# RECORDS SHOWN:
/---

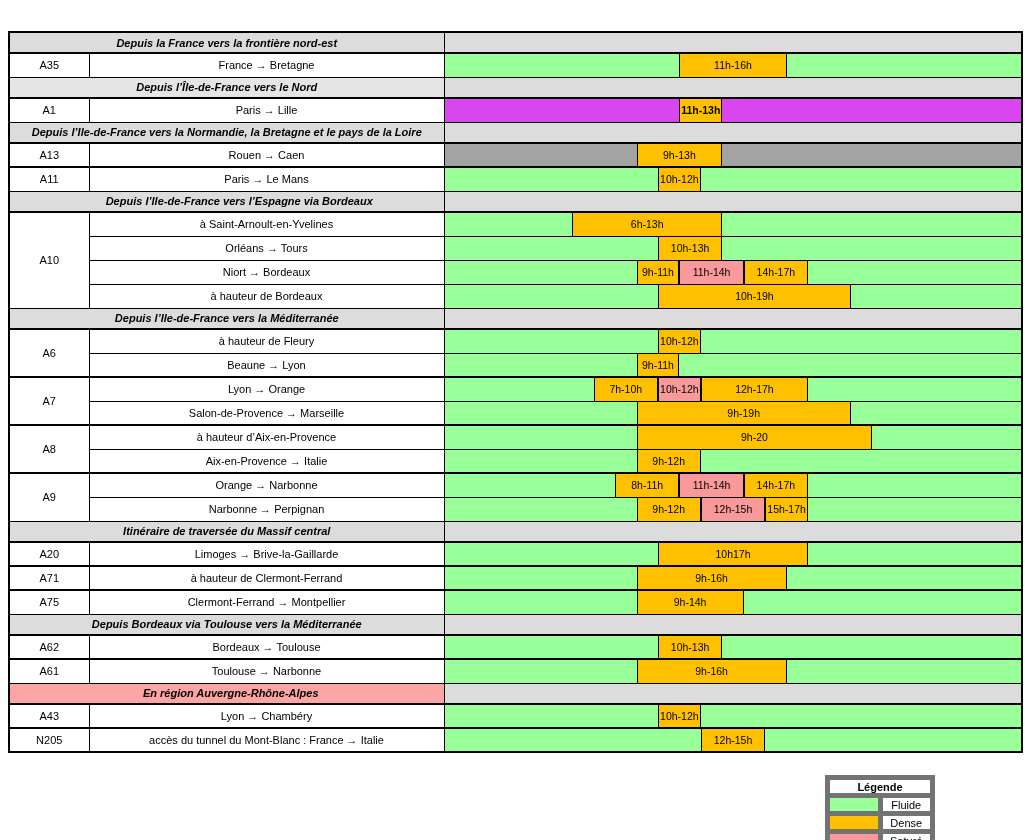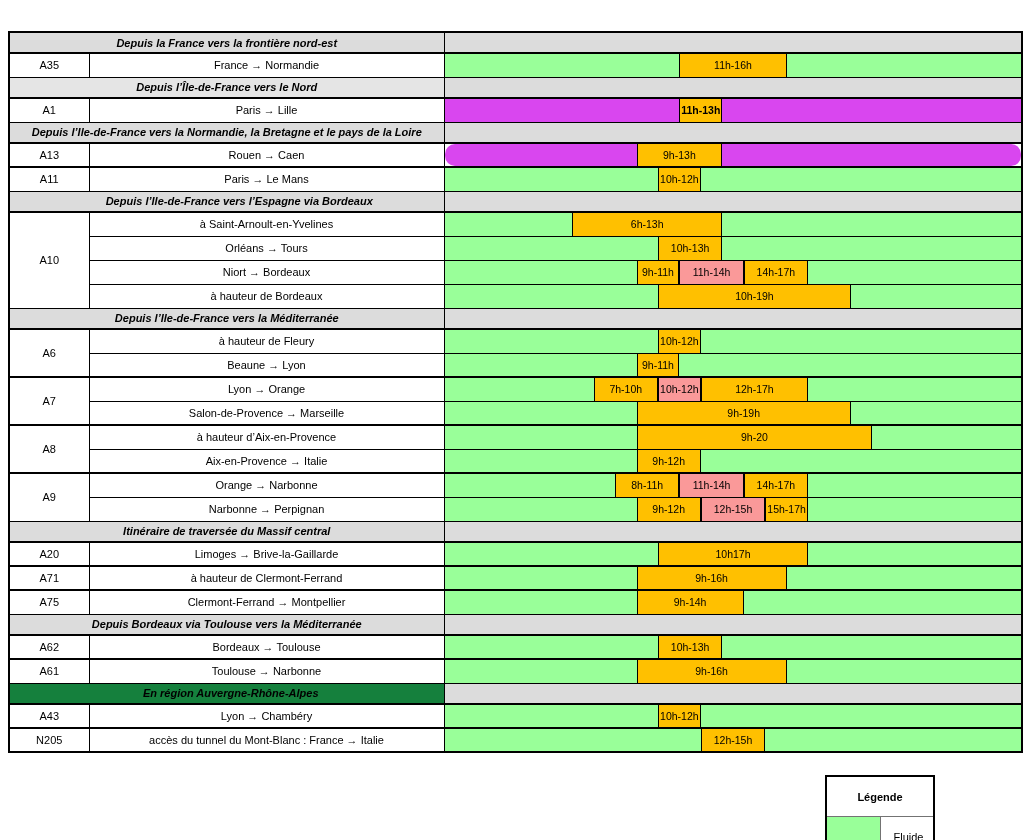"France → Normandie" td.route { text: Normandie -> Bretagne }
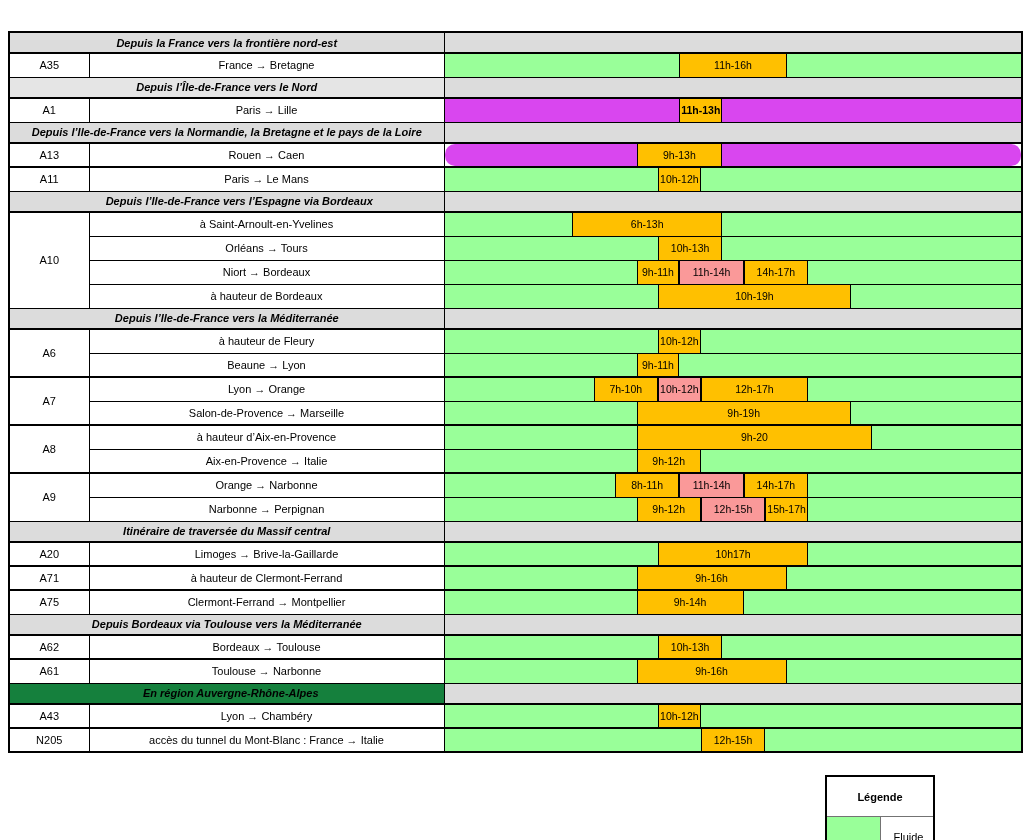"9h-13h" div.track { background: #d946ef -> #a3a3a3; border-radius: 10px -> none }
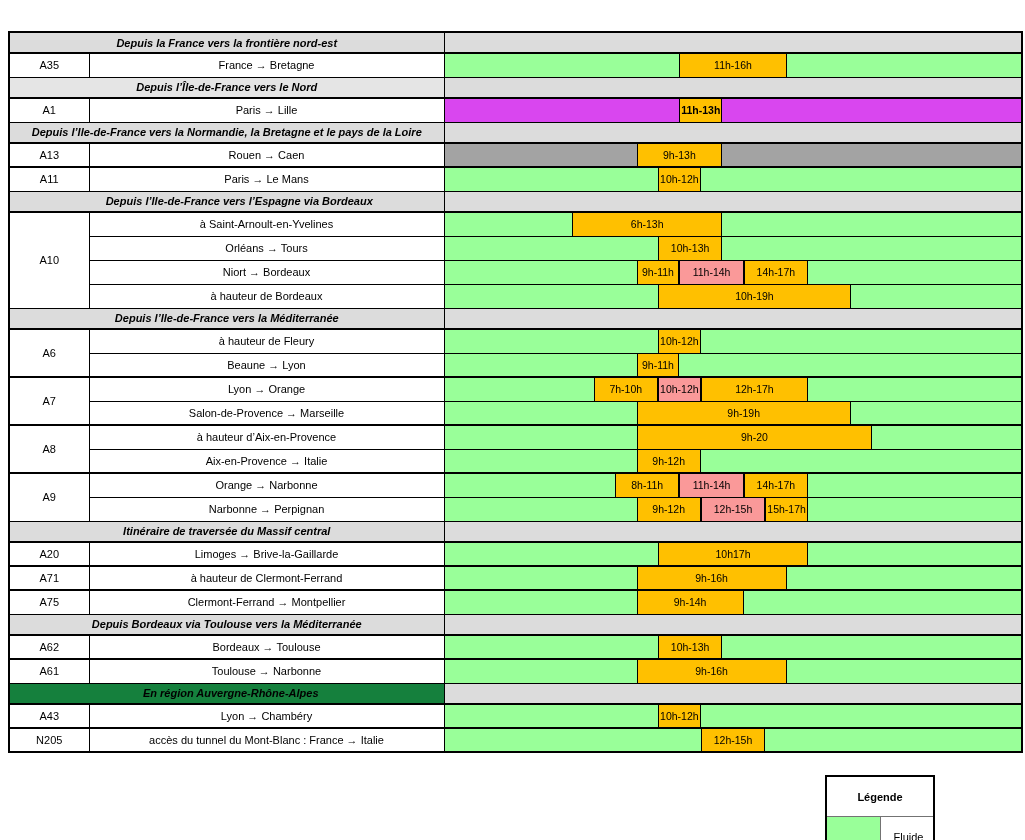"En région Auvergne-Rhône-Alpes" td.section-label { background: #15803d -> #fca5a5 }
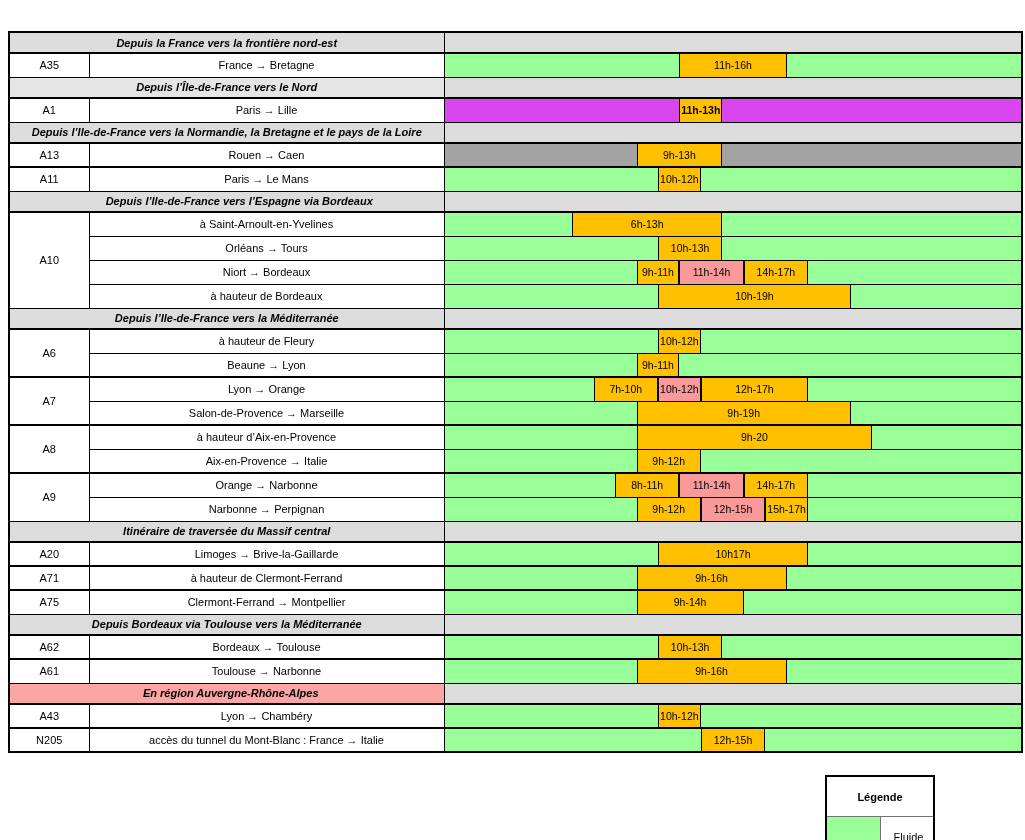"Légende" table.legend th,table.legend td { border: 1px solid #737373 -> 5px solid #737373; padding: 13px -> 0 }
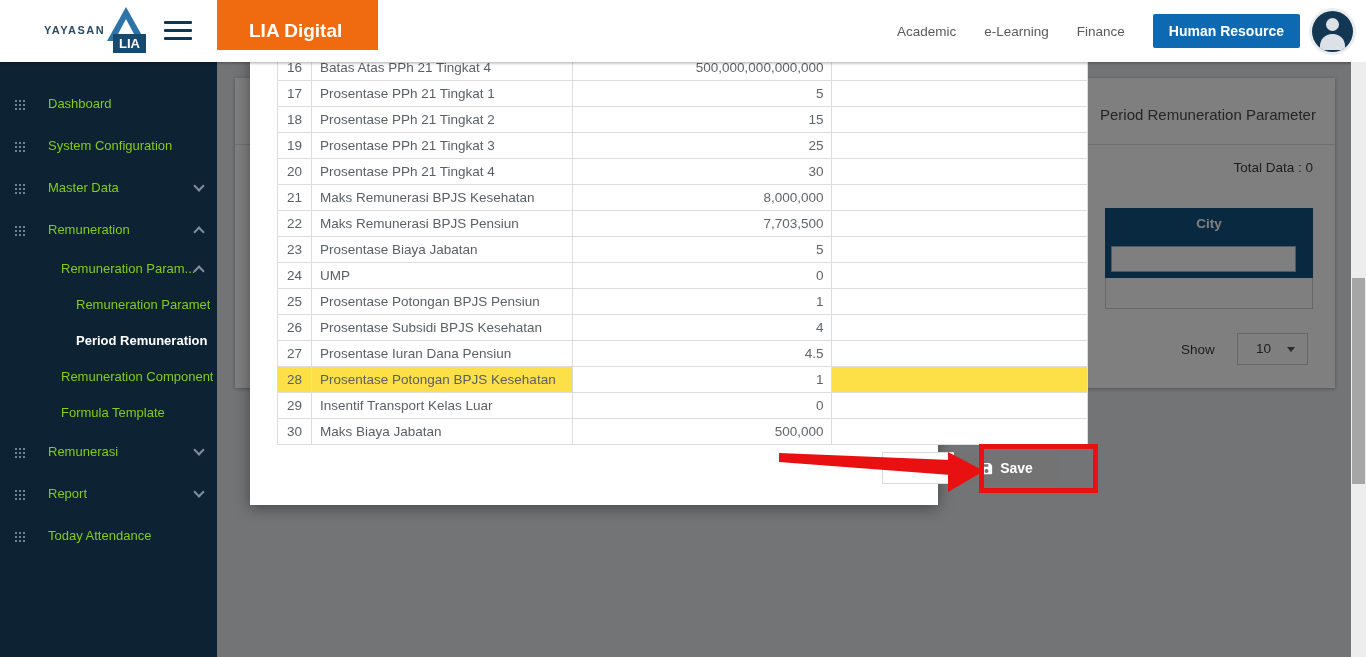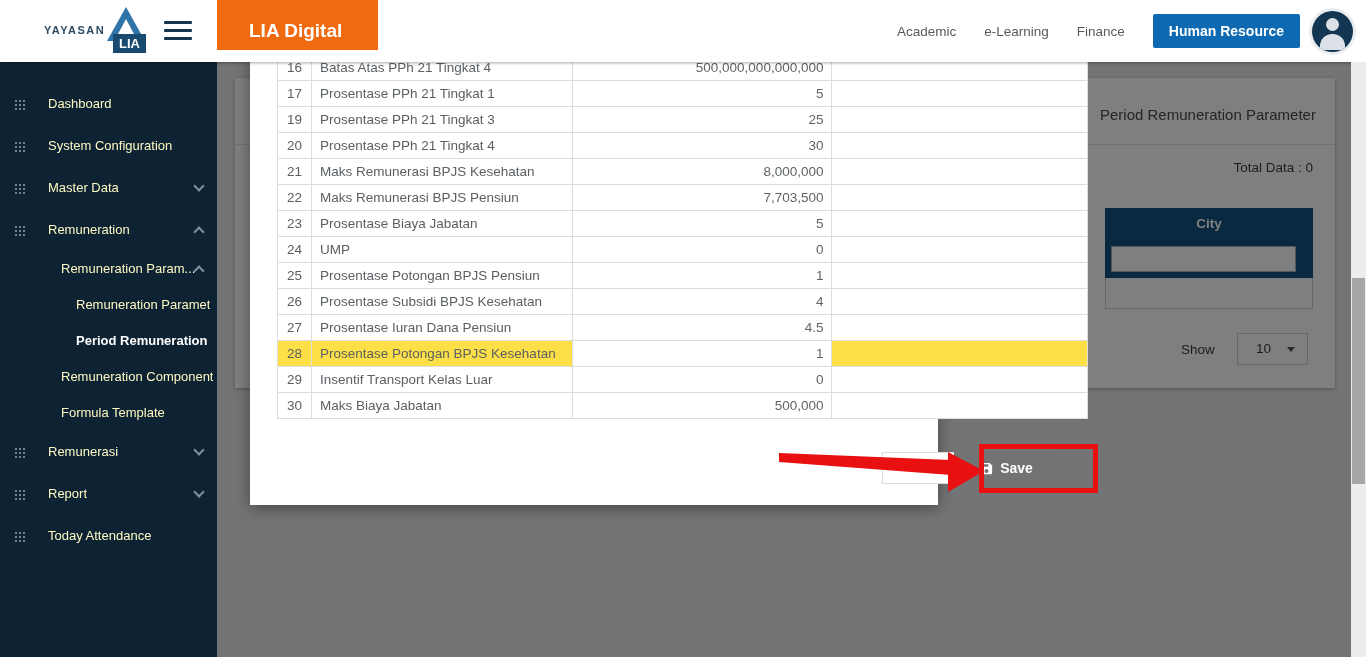"Dashboard" .side-item { color: #fef9c3 -> #84cc16 }
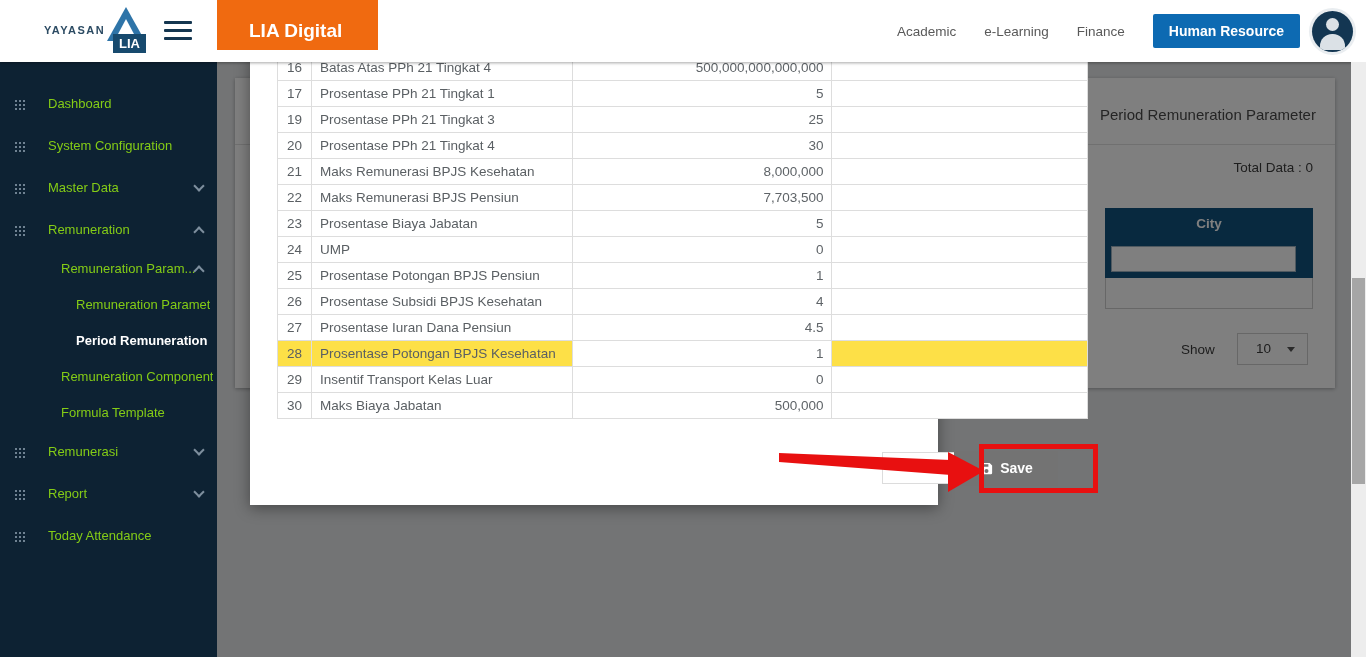"18" tr { html: none -> <tr> <td>18</td> <td>Prosentase PPh 21 Tingkat 2</td> <td>15</td> <td></td> </tr> }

\---

# TASK STATEMENT:
Please repeat the lines above from the line containing "color: #fef9c3 ->" through the final line, both included, exactly as they stand and without pictures.

# YOUR SOLUTION:
"Dashboard" .side-item { color: #fef9c3 -> #84cc16 }
"18" tr { html: none -> <tr> <td>18</td> <td>Prosentase PPh 21 Tingkat 2</td> <td>15</td> <td></td> </tr> }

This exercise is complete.